Exercise -
Copy every line below where the string "with" is found.

[Available records — start]

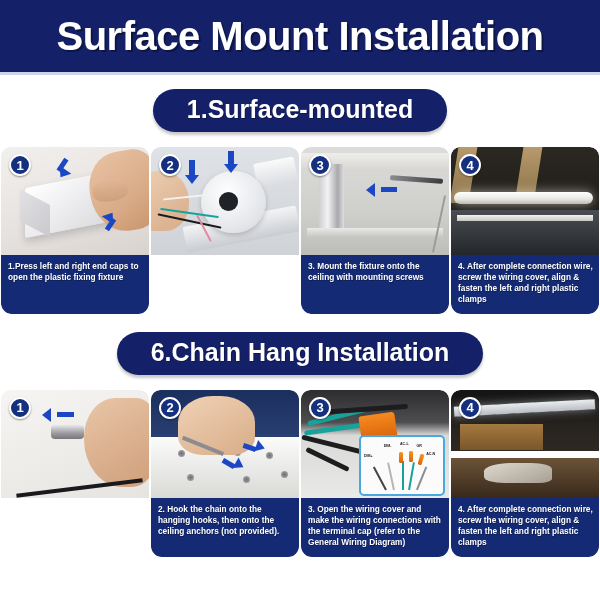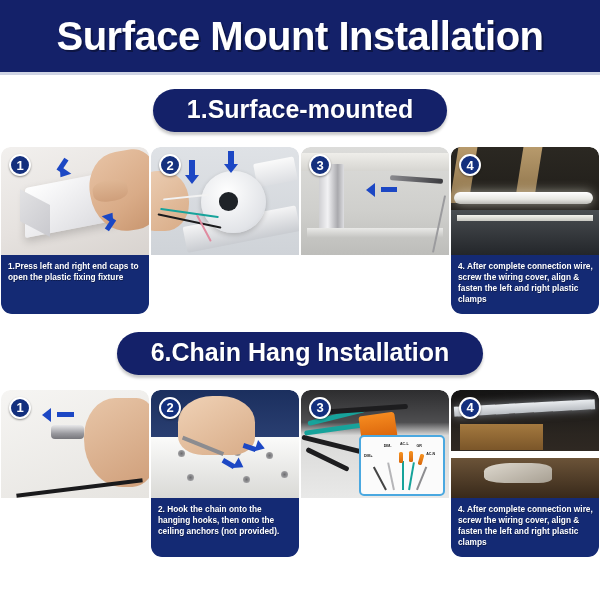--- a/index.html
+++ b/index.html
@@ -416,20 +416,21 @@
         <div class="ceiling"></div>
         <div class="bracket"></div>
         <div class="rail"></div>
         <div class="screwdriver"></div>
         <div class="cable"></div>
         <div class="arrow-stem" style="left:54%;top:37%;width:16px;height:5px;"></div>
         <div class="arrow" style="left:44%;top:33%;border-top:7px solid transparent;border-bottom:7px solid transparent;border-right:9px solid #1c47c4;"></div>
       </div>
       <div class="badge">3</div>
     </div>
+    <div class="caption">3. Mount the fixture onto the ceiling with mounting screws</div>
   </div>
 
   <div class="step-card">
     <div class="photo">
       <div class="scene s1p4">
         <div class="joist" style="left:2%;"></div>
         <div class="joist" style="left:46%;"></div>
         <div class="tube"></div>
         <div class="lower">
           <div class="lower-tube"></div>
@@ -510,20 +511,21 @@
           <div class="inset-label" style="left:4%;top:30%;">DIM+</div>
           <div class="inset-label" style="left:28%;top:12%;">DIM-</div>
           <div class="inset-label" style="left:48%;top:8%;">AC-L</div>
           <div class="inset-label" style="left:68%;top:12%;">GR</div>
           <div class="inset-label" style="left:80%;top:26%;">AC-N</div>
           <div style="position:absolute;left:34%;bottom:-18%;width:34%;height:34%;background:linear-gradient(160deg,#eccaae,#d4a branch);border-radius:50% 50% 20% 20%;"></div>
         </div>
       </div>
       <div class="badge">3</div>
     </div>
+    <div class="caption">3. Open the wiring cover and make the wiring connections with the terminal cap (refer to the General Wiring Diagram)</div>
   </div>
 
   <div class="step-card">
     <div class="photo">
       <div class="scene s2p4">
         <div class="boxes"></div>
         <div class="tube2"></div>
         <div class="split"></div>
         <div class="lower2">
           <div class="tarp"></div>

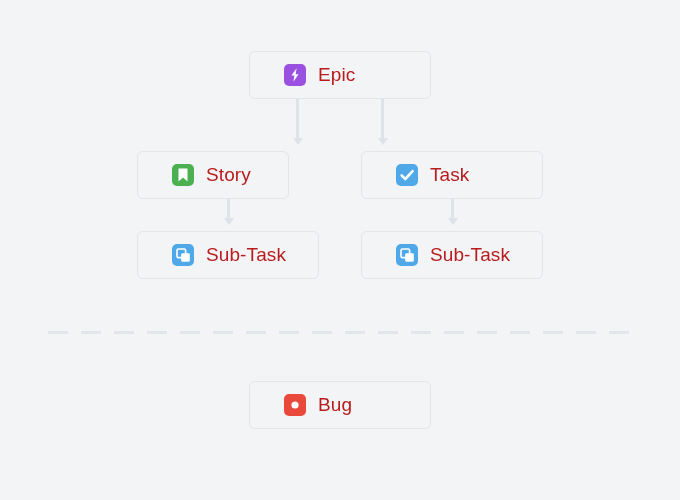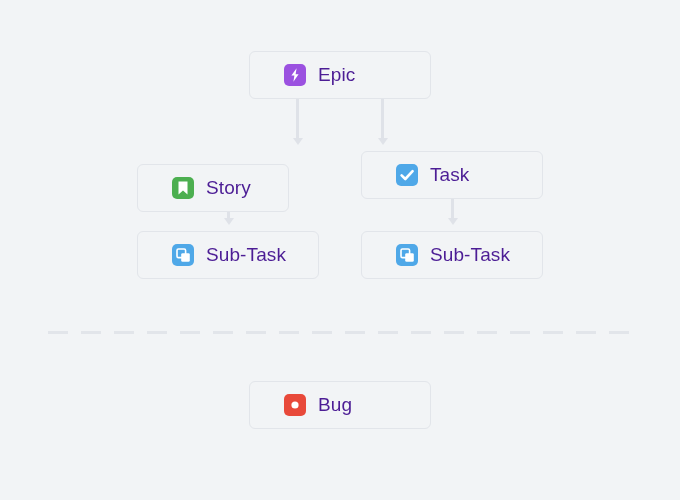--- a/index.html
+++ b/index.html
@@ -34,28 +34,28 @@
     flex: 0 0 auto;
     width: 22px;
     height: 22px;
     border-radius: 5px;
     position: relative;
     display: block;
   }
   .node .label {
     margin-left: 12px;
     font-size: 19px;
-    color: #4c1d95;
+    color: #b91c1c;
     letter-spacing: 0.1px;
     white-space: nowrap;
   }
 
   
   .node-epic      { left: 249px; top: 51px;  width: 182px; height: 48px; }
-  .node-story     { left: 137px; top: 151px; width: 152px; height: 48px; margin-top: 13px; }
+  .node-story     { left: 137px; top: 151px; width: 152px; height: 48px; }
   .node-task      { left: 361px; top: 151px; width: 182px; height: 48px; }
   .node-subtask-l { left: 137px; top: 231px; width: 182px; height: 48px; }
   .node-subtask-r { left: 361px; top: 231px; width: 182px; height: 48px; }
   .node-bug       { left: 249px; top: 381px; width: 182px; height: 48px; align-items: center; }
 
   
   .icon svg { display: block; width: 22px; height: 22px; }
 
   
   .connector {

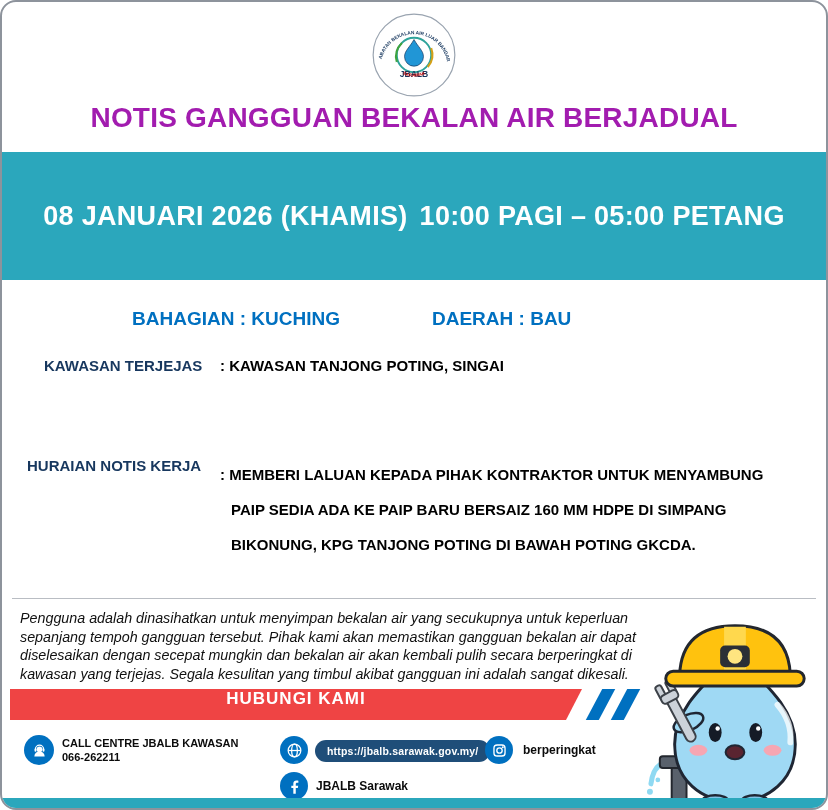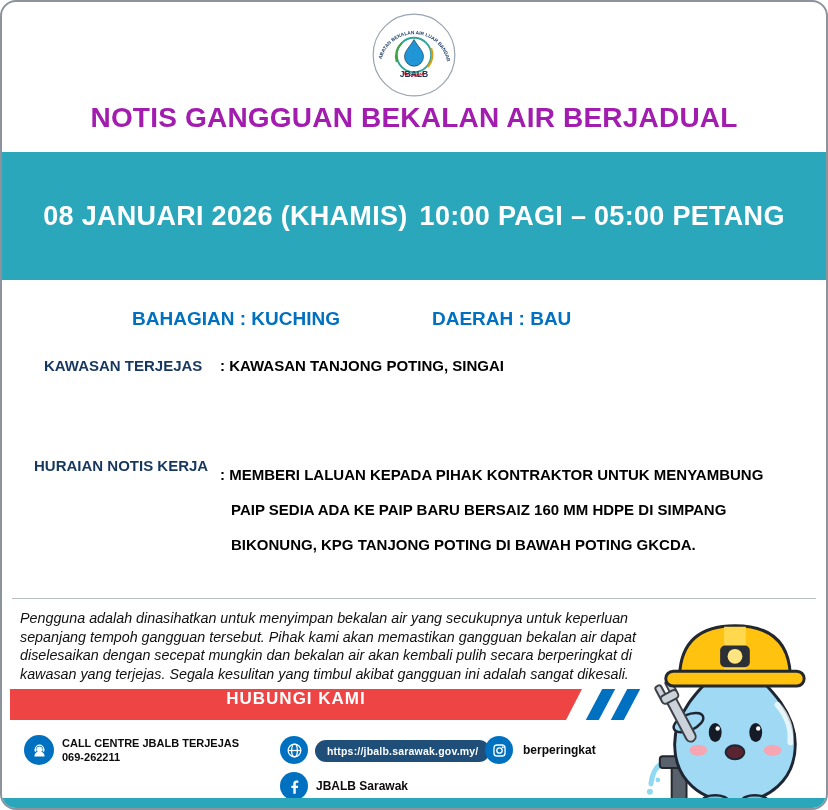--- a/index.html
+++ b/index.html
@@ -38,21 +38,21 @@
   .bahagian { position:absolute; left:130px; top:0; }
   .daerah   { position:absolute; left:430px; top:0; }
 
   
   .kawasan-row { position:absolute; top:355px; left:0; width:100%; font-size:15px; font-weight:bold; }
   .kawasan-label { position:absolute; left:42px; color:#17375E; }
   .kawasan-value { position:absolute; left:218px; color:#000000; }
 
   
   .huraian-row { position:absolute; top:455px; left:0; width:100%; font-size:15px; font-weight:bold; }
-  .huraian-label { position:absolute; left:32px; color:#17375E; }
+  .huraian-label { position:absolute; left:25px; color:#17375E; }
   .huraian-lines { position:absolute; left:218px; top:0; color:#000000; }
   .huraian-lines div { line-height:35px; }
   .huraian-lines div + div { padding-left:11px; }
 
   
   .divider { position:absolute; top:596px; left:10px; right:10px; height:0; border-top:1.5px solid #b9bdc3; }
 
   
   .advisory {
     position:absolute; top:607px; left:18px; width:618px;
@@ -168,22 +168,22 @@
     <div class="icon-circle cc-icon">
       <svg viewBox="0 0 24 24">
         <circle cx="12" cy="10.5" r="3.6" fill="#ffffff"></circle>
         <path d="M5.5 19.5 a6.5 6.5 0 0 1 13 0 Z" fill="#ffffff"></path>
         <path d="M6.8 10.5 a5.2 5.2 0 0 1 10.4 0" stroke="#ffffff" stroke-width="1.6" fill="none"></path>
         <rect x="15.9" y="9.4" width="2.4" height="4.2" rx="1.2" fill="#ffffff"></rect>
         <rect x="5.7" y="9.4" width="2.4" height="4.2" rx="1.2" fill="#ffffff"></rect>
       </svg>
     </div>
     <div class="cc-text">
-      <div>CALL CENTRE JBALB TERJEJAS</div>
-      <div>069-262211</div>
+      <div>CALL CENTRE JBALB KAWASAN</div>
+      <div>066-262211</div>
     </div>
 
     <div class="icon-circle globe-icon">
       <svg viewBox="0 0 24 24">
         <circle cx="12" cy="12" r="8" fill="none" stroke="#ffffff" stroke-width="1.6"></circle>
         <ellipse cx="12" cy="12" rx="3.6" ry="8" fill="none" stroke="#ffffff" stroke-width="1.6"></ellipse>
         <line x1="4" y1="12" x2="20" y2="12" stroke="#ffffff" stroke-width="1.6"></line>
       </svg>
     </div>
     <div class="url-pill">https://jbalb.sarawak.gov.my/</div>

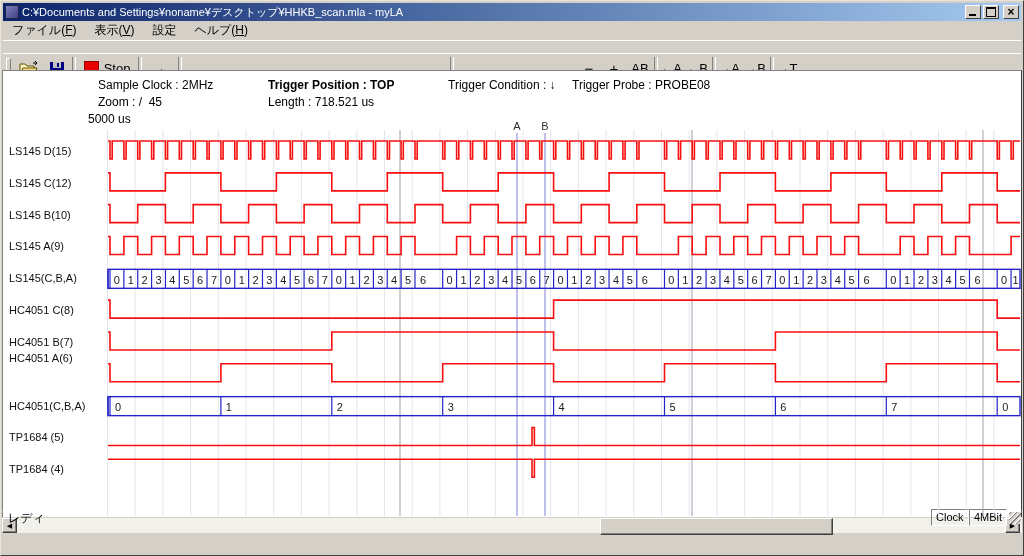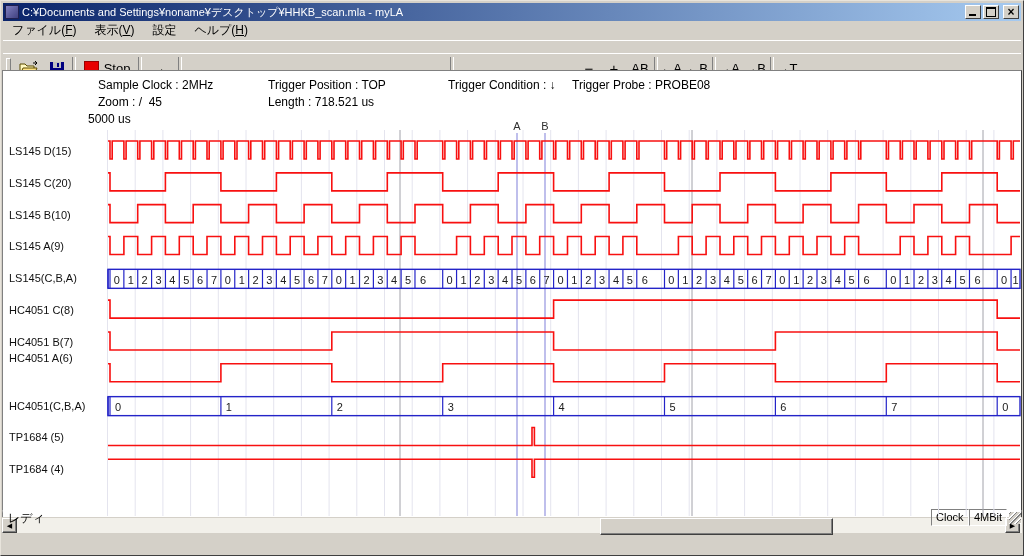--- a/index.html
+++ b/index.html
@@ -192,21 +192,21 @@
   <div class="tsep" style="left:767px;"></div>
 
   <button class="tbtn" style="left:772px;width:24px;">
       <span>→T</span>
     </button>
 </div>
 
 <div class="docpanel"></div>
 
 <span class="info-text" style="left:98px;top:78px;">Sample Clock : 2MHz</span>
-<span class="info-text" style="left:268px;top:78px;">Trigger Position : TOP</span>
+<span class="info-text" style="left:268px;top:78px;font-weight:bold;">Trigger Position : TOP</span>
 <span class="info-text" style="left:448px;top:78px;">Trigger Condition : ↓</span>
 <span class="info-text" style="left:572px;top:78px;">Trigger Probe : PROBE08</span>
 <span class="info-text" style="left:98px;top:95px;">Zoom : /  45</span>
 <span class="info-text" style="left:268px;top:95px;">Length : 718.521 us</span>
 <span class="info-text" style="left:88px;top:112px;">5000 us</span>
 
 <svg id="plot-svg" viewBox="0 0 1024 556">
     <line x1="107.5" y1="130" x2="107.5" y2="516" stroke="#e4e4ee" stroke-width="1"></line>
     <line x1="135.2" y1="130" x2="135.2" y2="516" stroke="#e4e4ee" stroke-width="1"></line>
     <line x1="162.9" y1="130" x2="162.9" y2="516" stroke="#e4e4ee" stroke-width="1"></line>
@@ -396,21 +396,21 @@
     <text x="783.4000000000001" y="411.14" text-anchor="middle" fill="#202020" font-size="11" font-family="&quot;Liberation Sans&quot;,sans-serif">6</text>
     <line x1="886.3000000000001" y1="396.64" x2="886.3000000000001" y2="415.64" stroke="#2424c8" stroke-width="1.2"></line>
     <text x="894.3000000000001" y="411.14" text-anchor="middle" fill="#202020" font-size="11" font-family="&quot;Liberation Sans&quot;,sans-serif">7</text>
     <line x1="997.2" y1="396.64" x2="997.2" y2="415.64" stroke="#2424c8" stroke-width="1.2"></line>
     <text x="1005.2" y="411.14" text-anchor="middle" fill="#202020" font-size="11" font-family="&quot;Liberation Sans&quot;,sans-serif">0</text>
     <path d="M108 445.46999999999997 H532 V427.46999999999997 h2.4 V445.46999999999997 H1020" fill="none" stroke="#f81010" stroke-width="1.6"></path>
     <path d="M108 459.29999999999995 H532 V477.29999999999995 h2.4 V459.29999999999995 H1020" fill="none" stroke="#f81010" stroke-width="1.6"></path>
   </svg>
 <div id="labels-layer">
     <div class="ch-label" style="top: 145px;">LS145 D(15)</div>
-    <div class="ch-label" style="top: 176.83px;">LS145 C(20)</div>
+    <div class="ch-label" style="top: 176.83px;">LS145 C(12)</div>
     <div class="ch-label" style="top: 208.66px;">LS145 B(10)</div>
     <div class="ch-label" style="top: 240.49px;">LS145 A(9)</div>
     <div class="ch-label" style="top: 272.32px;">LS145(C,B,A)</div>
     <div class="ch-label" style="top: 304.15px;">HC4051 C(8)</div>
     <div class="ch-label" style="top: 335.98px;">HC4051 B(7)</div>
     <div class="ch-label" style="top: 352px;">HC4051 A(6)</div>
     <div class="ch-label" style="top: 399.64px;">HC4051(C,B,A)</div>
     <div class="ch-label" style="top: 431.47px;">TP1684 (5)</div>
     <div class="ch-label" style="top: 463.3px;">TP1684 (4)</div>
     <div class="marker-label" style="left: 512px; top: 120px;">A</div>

[Available records — finish]

Result -
+    <div class="caption">3. Mount the fixture onto the ceiling with mounting screws</div>
+    <div class="caption">3. Open the wiring cover and make the wiring connections with the terminal cap (refer to the General Wiring Diagram)</div>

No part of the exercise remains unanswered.